By analyzing the use of words and the style of writing, the document analysts cut up Genesis into about 170 small segments based on the hypothetical documents. For example, Gen 21:1-7 is broken up into: v.1a (J), 1b (P), 2a (J), 2b-5 (P), 6-7 (E). Based on this hypothesis, the book of Genesis could only be completed after the first Jews returned from Babylon (538 BC), perhaps as late as 400 BC.

Since they believed that the documents were written a long period after the recorded events (death of Joseph at the end of Genesis happened in about 1805 BC), they argued that the information presented in Genesis could not be authentic. Thus the documentary hypothesis led to direct attacks on the accuracy of the Bible.

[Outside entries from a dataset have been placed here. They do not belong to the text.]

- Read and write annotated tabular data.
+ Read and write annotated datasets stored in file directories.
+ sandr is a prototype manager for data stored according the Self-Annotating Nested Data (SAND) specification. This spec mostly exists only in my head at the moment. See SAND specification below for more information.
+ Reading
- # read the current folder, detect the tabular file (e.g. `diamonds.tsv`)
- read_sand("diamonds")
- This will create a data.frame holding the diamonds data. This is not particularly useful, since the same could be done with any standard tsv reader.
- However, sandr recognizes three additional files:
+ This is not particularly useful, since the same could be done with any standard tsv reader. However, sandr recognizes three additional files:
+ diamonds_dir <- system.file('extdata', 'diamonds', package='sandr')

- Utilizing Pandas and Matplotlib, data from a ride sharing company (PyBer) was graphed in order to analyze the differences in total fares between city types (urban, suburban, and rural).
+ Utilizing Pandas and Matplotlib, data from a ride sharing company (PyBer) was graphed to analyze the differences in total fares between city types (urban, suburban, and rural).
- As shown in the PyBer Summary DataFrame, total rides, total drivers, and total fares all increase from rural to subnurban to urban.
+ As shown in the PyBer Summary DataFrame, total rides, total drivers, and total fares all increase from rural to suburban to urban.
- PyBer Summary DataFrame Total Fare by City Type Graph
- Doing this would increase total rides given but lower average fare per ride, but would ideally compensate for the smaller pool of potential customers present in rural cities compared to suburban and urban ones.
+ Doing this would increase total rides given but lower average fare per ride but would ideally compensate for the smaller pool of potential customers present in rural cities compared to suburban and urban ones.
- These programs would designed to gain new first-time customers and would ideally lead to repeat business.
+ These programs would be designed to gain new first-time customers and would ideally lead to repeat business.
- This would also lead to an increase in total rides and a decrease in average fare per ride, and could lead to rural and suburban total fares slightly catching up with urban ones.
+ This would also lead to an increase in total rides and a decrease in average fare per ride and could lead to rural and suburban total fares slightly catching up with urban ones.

Wellhausen’s hypothesis was followed by numerous studies from both sides of the argument, some supporting the traditional approach while others raising even more radical suggestions. Because of many recent studies by Jewish scholars and evangelical Protestants, the traditional view has gained much ground and Mosaic authorship of the Pentateuch is again dominant in orthodox churches. Radday and Shore (1985) used the computer in a thorough word-level linguistic analysis of Genesis and concluded that the book is a unity, written by one author. Kitchen (1966) and Harrison (1969) collected evidence to support the authorship by Moses composed at about the time of the Exodus. With these works, they answered the two major questions about Genesis: unity and authorship.

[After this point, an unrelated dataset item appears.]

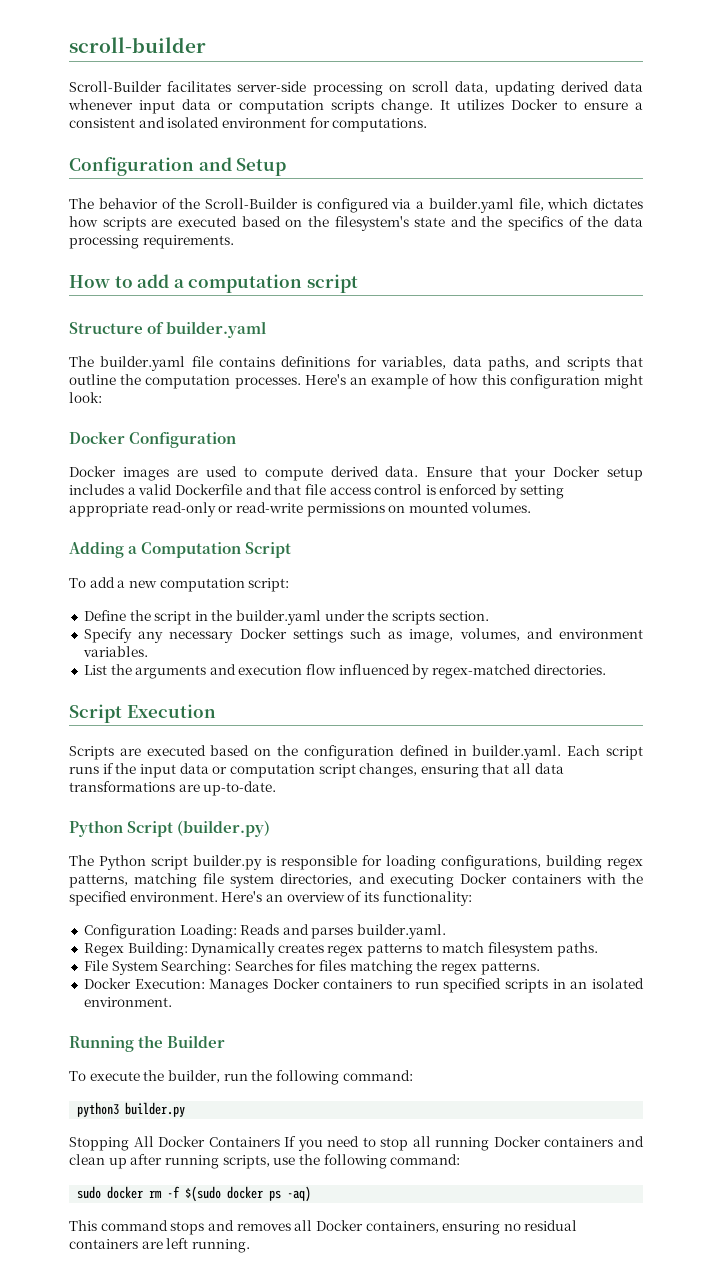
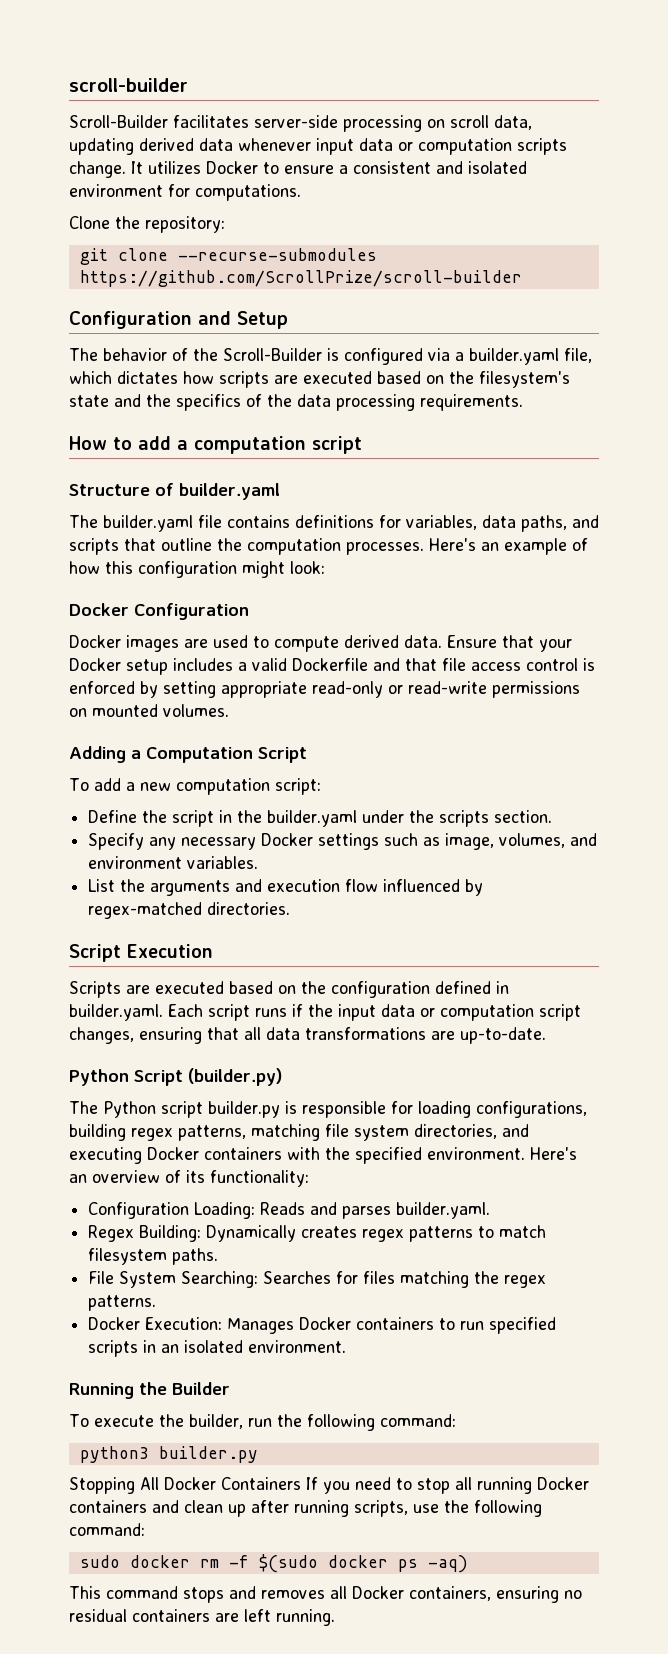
+ Clone the repository:
+ git clone --recurse-submodules https://github.com/ScrollPrize/scroll-builder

        Objectives of the author:

[a] God the Creator is great; the role of man is decided with this perspective.

[b] We should praise God for His wisdom and His power.

[c] Beside God, nothing can be the object of our worship because they are all created.

        We can observe the attributes of God from Genesis and they are consistent through the whole Bible, unlike the gods in other religions. God is powerful, has infinite wisdom and is a God of peace and harmony. He is also a God of love and of perfection. He loves man and created man as a perfect being after His image. God created the paradise as a perfect environment. He instituted marriage as a perfect relationship.